We take a snack break about halfway down the beach, since hiking in sand is about as fun as traipsing through a foot of snow, and as much work, too. Lying on a blanket on the sand, we let the cool alizé breezes dry off the hiking sweat, while we watch the waves crash on the shore, and a few anchored sailboats bob up and down in the bay. Once we have cooled down, we continue on.
The next section is back in the jungle, where the trail is lined with what looks like wispy white amaryllis flowers in varying states of bloom, then tall spiky striate leaves of a plant I may have seen once in a tropical flower shop back home. The jungle passages are wonderfully cool to walk through, as we have once again chosen the hottest part of the day to undertake our hike. Further on though, we emerge out into agricultural fields, where cows are hiding in the shade of freshly cut sugarcane, and the sun beats down on us hard.
We pass a small farm where we catch a glimpse of what a home gardener might grow in this climate.

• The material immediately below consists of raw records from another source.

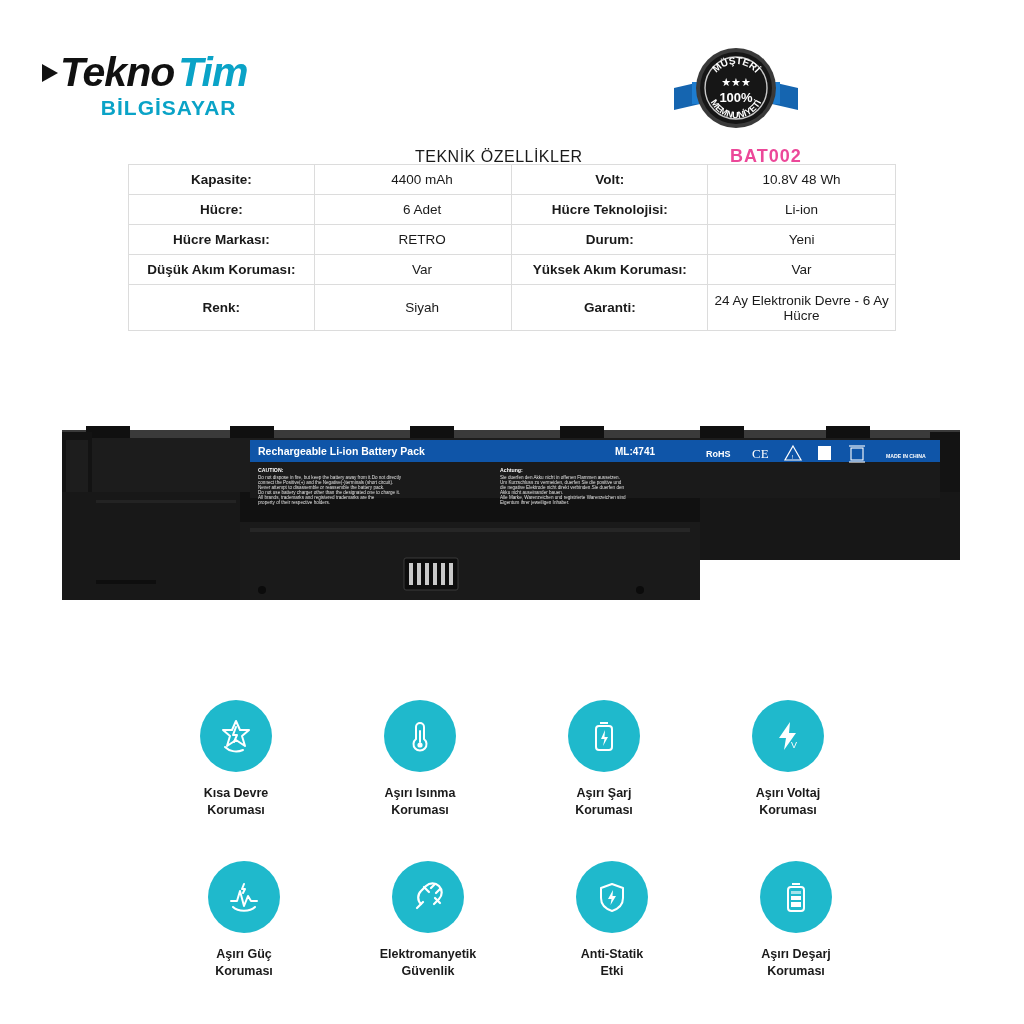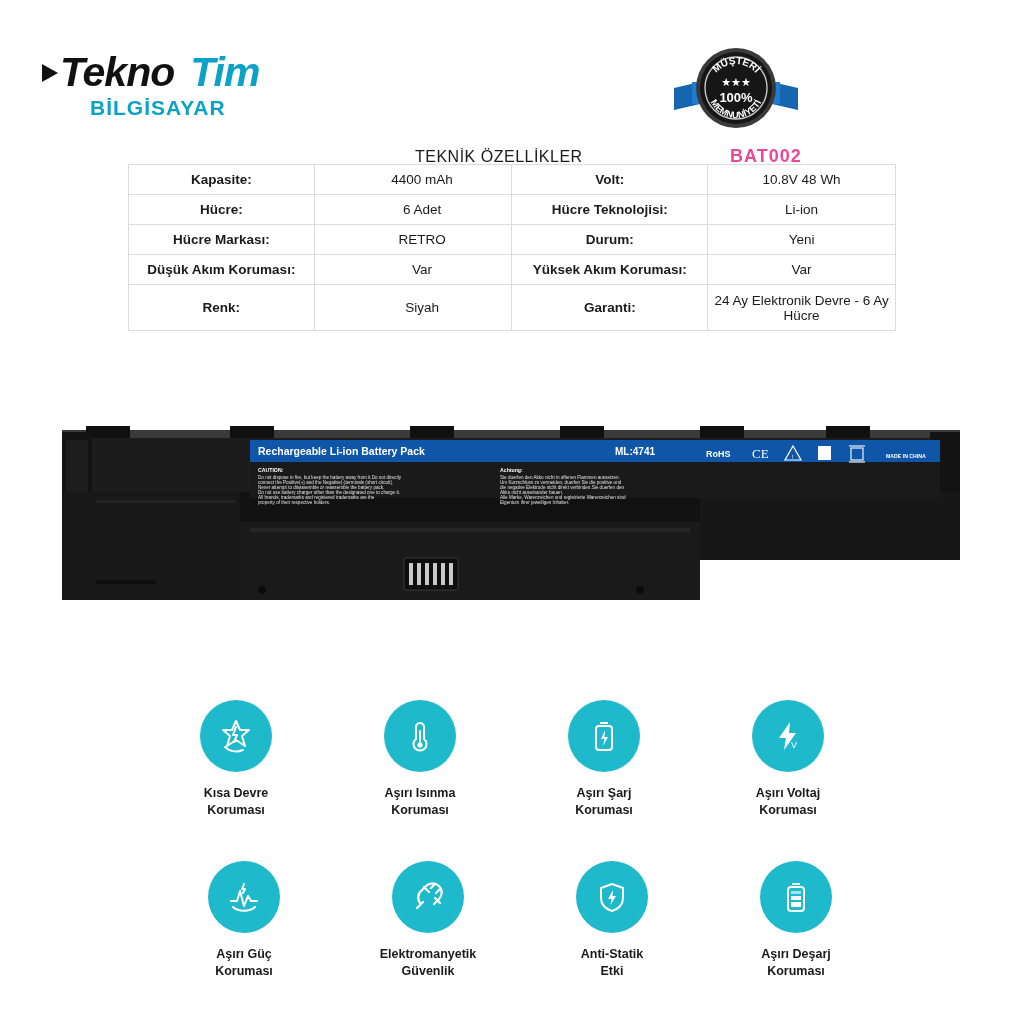--- a/index.html
+++ b/index.html
@@ -14,7 +14,7 @@
   }
 
   
-  .header { position:absolute; top:0; left:0; width:840px; height:150px; }
+  .header { position:absolute; top:0; left:0; width:840px; height:150px;text-align:center; }
 
   .logo { position:absolute; left:42px; top:52px; }
   .logo-row1 { display:flex; align-items:center; }

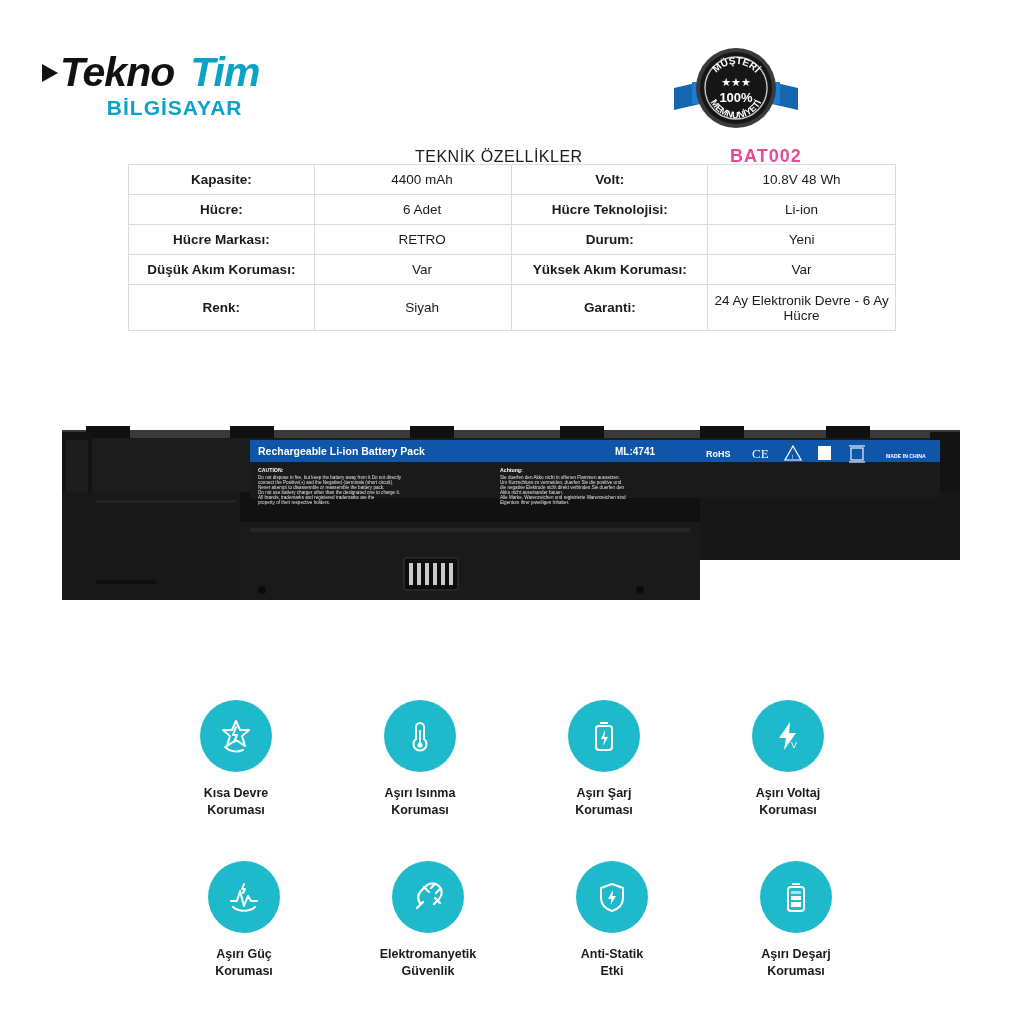--- a/index.html
+++ b/index.html
@@ -20,7 +20,7 @@
   .logo-row1 { display:flex; align-items:center; }
   .logo-arrow { width:0; height:0; border-top:9px solid transparent; border-bottom:9px solid transparent; border-left:16px solid #111; margin-right:2px; }
   .logo-tekno { font-size:41px; font-weight:bold; font-style:italic; letter-spacing:-1px; color:#111; line-height:1; }
-  .logo-tim { font-size:41px; font-weight:bold; font-style:italic; letter-spacing:-1px; color:#0aa3c7; line-height:1; margin-left:16px; }
+  .logo-tim { font-size:41px; font-weight:bold; font-style:italic; letter-spacing:-1px; color:#0aa3c7; line-height:1; margin-left:4px; }
   .logo-bilgisayar { font-size:21px; font-weight:bold; letter-spacing:1px; color:#0aa3c7; margin-top:4px; margin-left:48px; line-height:1; }
 
   

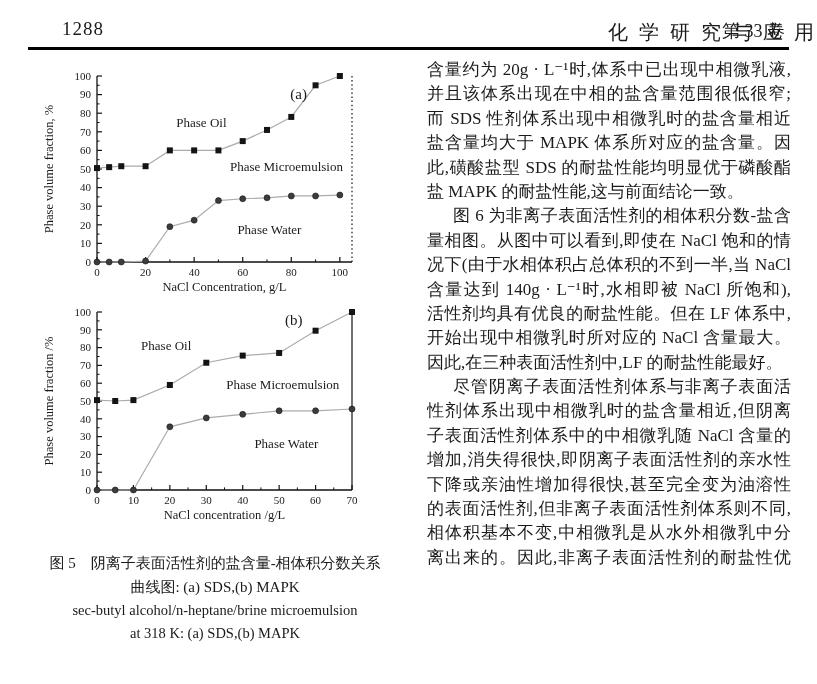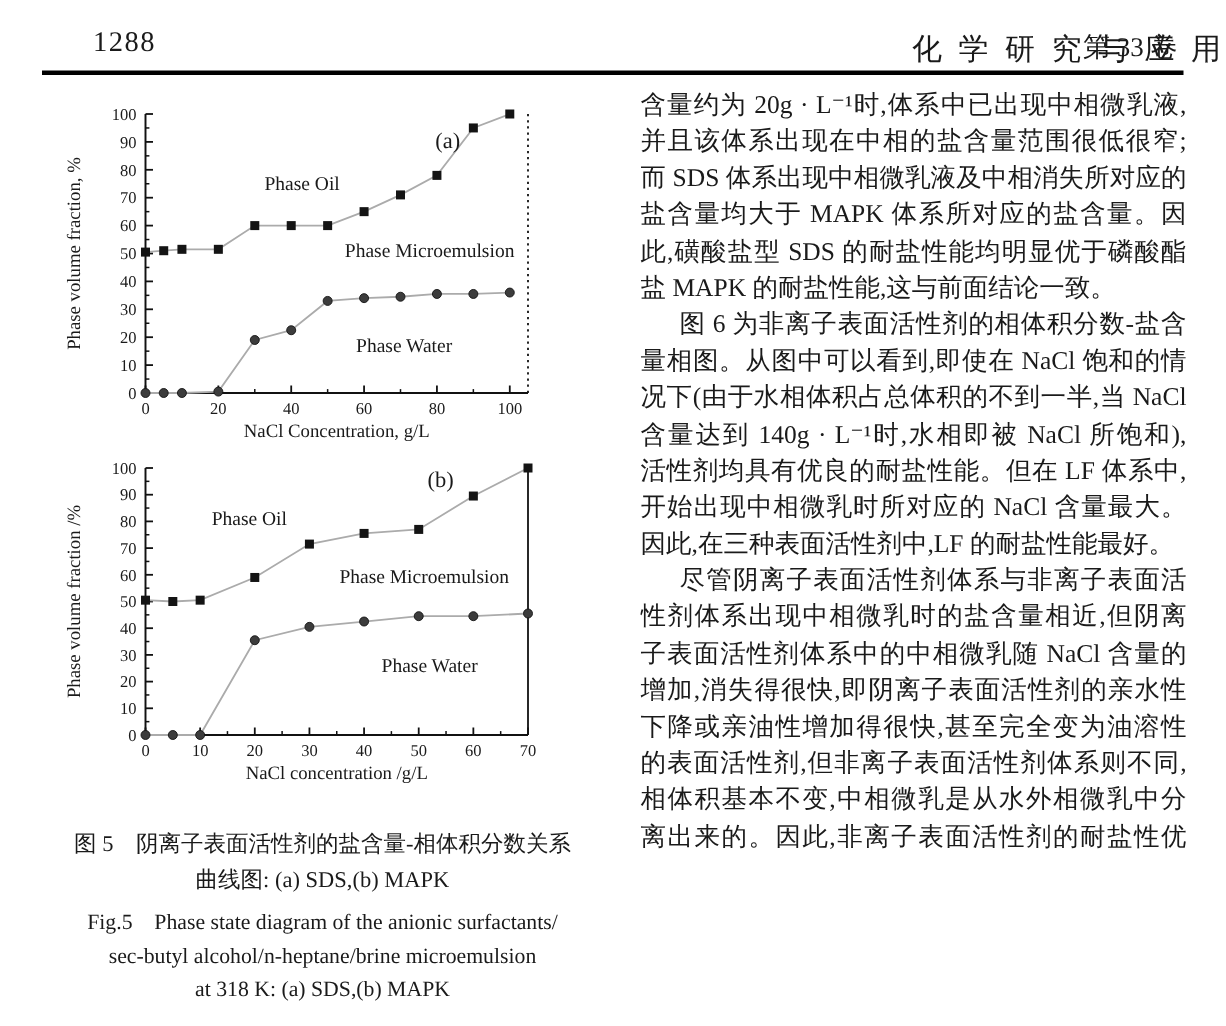--- a/index.html
+++ b/index.html
@@ -230,7 +230,7 @@
   <div class="right-col">
       <div class="rline">含量约为 20g · L⁻¹时,体系中已出现中相微乳液,</div>
       <div class="rline">并且该体系出现在中相的盐含量范围很低很窄;</div>
-      <div class="rline">而 SDS 体系出现中相微乳液及中相消失所对应的</div>
+      <div class="rline">而 SDS 性剂体系出现中相微乳时的盐含量相近</div>
       <div class="rline">盐含量均大于 MAPK 体系所对应的盐含量。因</div>
       <div class="rline">此,磺酸盐型 SDS 的耐盐性能均明显优于磷酸酯</div>
       <div class="rline plast">盐 MAPK 的耐盐性能,这与前面结论一致。</div>

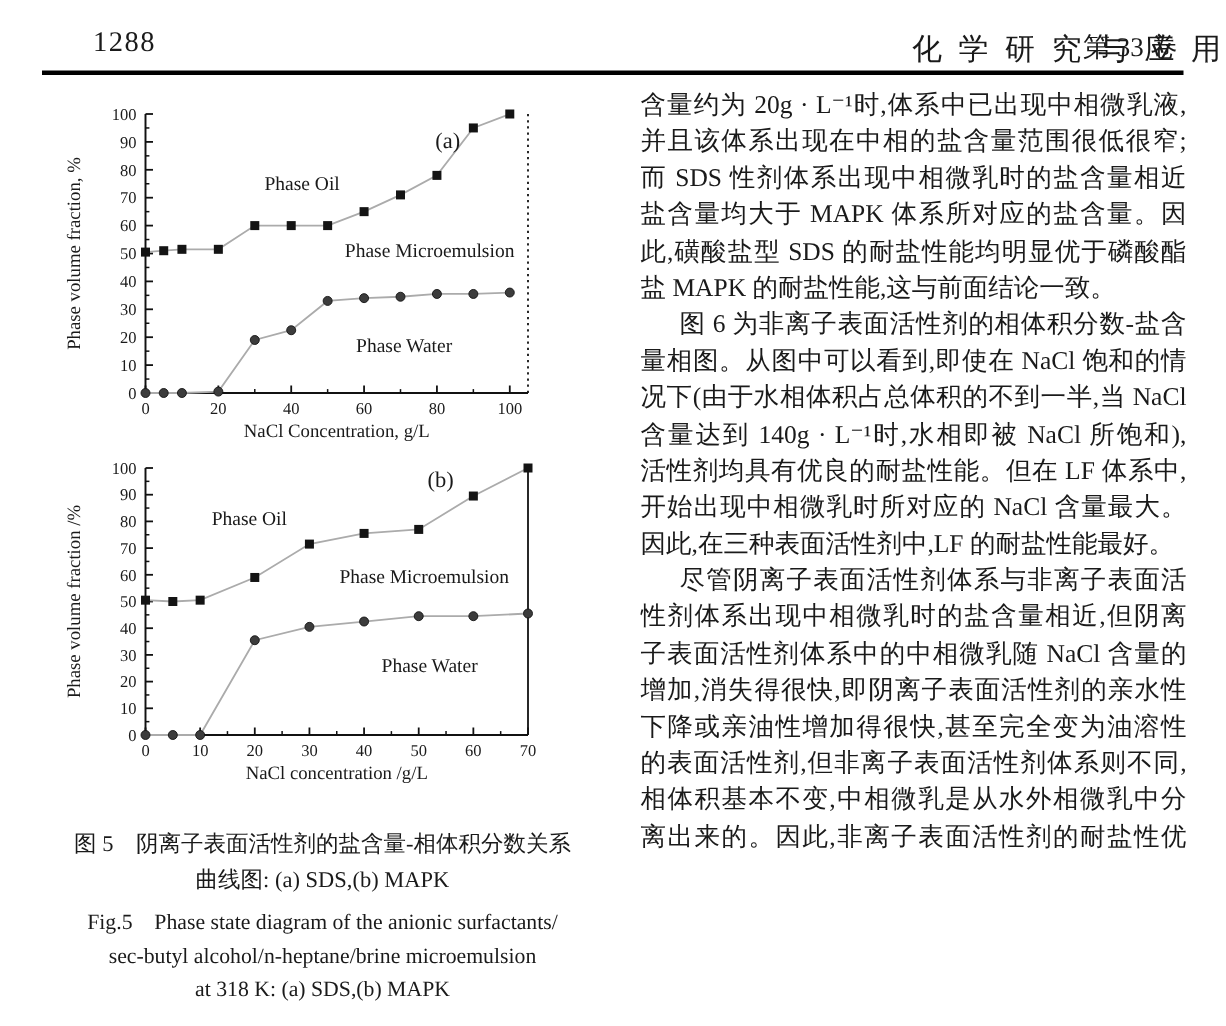--- a/index.html
+++ b/index.html
@@ -221,7 +221,6 @@
   <div class="caption">
     <div class="cap-cn">图 5　阴离子表面活性剂的盐含量-相体积分数关系</div>
     <div class="cap-cn">曲线图: (a) SDS,(b) MAPK</div>
-    <div class="cap-en cap-en-first">Fig.5　Phase state diagram of the anionic surfactants/</div>
     <div class="cap-en">sec-butyl alcohol/n-heptane/brine microemulsion</div>
     <div class="cap-en">at 318 K: (a) SDS,(b) MAPK</div>
   </div>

Pods of peas hang limply on the branches of spindly bushes, drying in the air while, next to them, okra pods point straight up to the sky. Beneath lie rows of sweet potato vines, and the tall leaves of either manioc or taro root, I'm not sure. Some of the coconut palms have rungs nailed to their trunks, creating a natural ladder for fruit collection when the tree grows big enough, and papaya trees are scattered just about everywhere on the property. Looks a lot like how Mario and I would grow a garden if we lived in a little case creole in Marie-Galante.
Up a steep incline, we find ourselves at the very top of the line of cliffs that separate the plateau of Marie-Galante from the beaches at sea level. Once upon a time, 5 years ago, we came to this island of 100 windmills in search of just that - abandoned stone windmills that dot the countryside. Up here, we searched in vain for the Moulin Merlet, got barked at by dogs, climbed trees for better views, but were ultimately unsuccessful in our search. Today, our hiking trail follows that same path, so we took a look around, just for old time's sake, got barked at by(likely) the same dogs, and actually did find that elusive windmill. Restored, it is now a part of someone's home, and we sneaked in through the open front gate to take a peek before continuing on our way.
One last descent from the cliffs lead us through the cool, refreshing mangrove forest back to the car and beach and turquoise waters of Plage Vieux Fort. We sat at a picnic table to eat ham and cheese baguettes, got overwhelmed by hungry chickens, and decided we liked the tranquility at Plage des Trois Ilets better, so off we went.
Another hike, another afternoon cooling off at the beach, a refreshing evening shower, and another night of eating delicious takeout. Not chicken tonight, this time we decide to try something new. At face value, a restaurant close to our gite called "Kreyol Fish" seems like an ordinary takeout joint, but it ends up being quite the gastronomical find. It's run by a husband-and-wife team, where he goes out to catch the beautiful fish, and she smokes them for use in the restaurant. We order a burger made of a steak of grilled fish, topped with cheese and a slice of smoked tuna, served with thick-cut fries of breadfruit and sweet potato, as well as a fresh, crisp salad with grated pumpkin, coconut, cantaloupe and more of that smoked tuna. It was sooooo good, Mario actually slowed down eating to savour his half burger as long as possible. It elicited several Pulp Fiction quotes from Samuel L. Jackson. That it all.